-- WORKING DATA follows --

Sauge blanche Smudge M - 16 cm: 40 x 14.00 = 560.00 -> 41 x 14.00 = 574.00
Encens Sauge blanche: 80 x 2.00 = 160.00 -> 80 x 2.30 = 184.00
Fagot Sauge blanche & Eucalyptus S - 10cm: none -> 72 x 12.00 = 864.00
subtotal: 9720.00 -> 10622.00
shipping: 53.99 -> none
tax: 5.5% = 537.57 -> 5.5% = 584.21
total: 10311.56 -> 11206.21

-- WORKING DATA concluded --
-- WORKING DATA follows --

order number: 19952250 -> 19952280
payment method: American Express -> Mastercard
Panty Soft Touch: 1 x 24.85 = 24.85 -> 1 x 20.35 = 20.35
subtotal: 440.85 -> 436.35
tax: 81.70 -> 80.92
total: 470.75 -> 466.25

-- WORKING DATA concluded --
-- WORKING DATA follows --

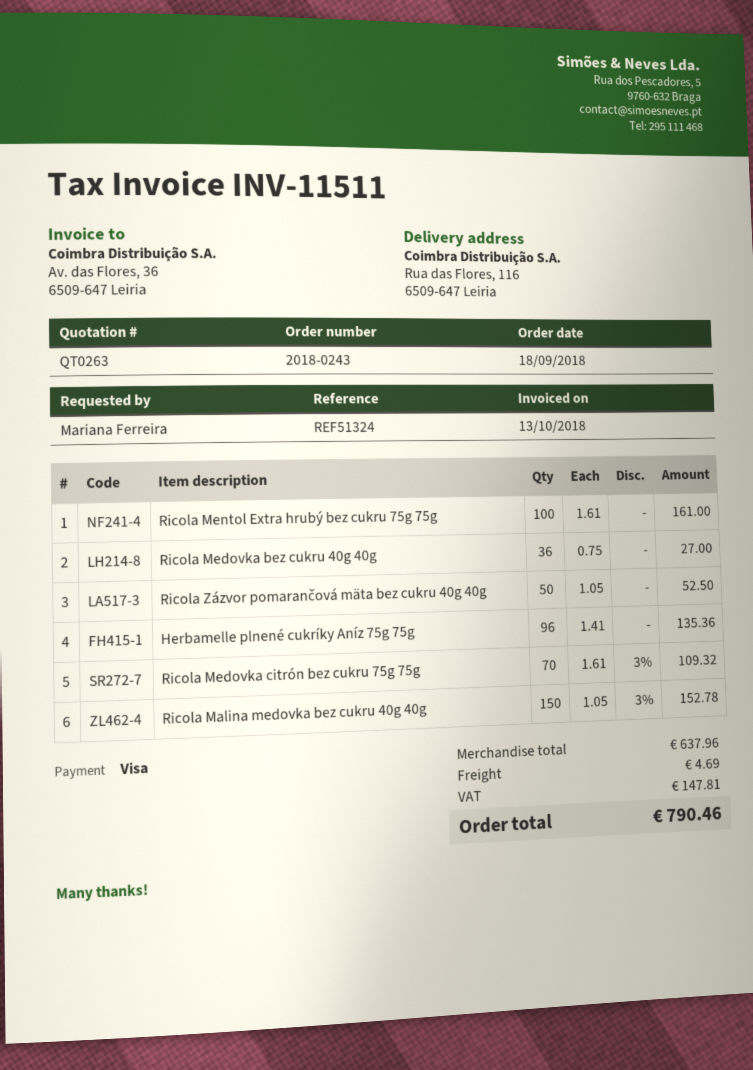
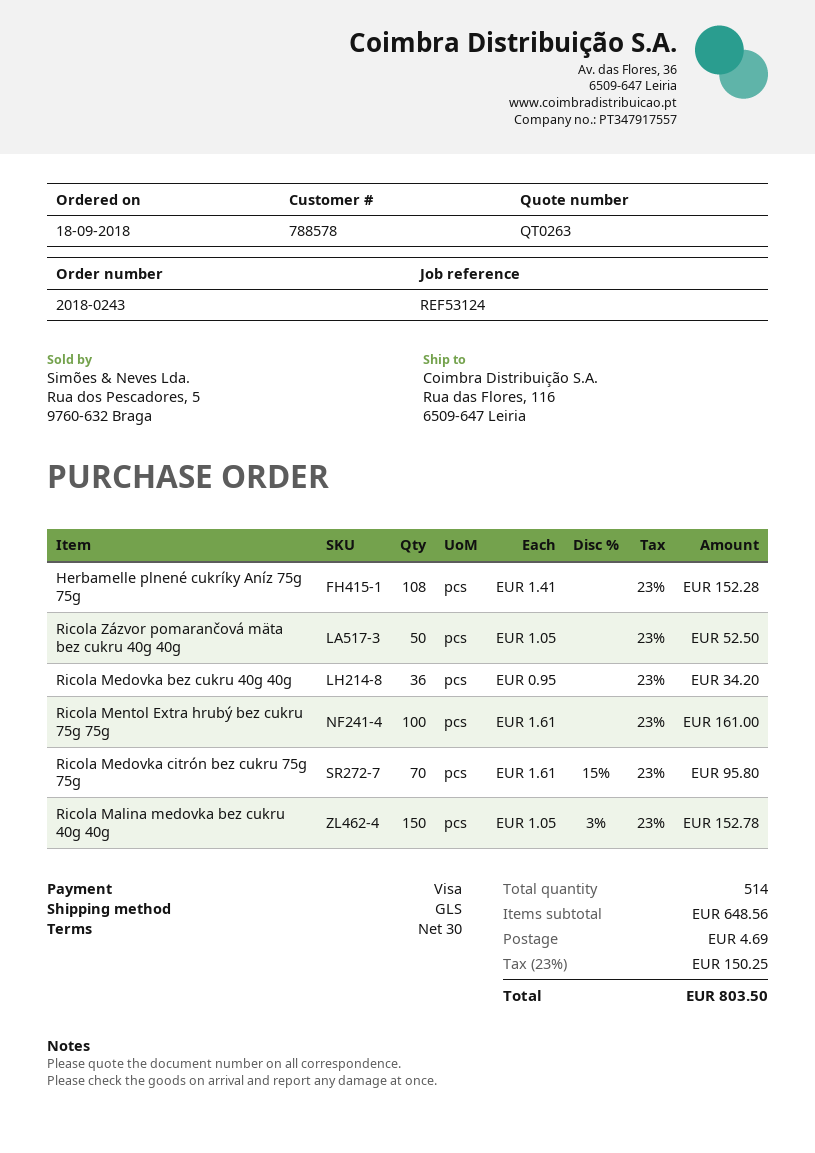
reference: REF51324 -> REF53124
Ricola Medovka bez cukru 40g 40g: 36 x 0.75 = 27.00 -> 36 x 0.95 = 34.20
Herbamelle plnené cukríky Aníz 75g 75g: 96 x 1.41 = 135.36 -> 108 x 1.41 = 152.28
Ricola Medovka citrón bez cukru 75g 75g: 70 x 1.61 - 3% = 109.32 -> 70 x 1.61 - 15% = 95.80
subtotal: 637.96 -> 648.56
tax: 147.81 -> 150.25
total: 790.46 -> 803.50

-- WORKING DATA concluded --

Look through the listing, and copy each line that contains the word "Ricola".

▶ [SOLUTION FOR THIS TASK]
Ricola Medovka bez cukru 40g 40g: 36 x 0.75 = 27.00 -> 36 x 0.95 = 34.20
Ricola Medovka citrón bez cukru 75g 75g: 70 x 1.61 - 3% = 109.32 -> 70 x 1.61 - 15% = 95.80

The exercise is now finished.